— Extracted material —
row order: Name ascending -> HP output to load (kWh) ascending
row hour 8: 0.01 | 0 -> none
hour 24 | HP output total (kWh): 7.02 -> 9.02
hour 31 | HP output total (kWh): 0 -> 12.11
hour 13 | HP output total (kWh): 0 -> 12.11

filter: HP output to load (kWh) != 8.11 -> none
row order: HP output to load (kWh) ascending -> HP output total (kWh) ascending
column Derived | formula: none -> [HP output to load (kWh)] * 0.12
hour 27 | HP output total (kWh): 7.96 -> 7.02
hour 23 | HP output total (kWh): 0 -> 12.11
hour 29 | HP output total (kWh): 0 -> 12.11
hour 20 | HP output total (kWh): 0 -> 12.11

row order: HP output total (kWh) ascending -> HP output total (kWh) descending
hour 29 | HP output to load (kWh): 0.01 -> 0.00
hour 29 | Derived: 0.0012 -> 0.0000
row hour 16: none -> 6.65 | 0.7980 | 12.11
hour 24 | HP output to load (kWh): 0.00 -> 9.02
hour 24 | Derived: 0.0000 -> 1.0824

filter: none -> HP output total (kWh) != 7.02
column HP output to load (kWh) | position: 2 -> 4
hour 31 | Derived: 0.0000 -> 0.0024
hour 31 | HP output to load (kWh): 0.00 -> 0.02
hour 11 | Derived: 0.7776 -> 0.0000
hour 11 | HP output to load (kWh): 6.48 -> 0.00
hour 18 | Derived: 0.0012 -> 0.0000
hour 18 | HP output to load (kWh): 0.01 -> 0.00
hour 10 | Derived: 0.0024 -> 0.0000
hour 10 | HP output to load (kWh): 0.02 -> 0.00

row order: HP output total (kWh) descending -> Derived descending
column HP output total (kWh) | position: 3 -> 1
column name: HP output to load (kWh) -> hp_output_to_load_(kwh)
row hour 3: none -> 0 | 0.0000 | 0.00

— Instructions for the task —
Copy all lines of the records that have the string "none" in them.

— Response for this exercise —
row hour 8: 0.01 | 0 -> none
filter: HP output to load (kWh) != 8.11 -> none
column Derived | formula: none -> [HP output to load (kWh)] * 0.12
row hour 16: none -> 6.65 | 0.7980 | 12.11
filter: none -> HP output total (kWh) != 7.02
row hour 3: none -> 0 | 0.0000 | 0.00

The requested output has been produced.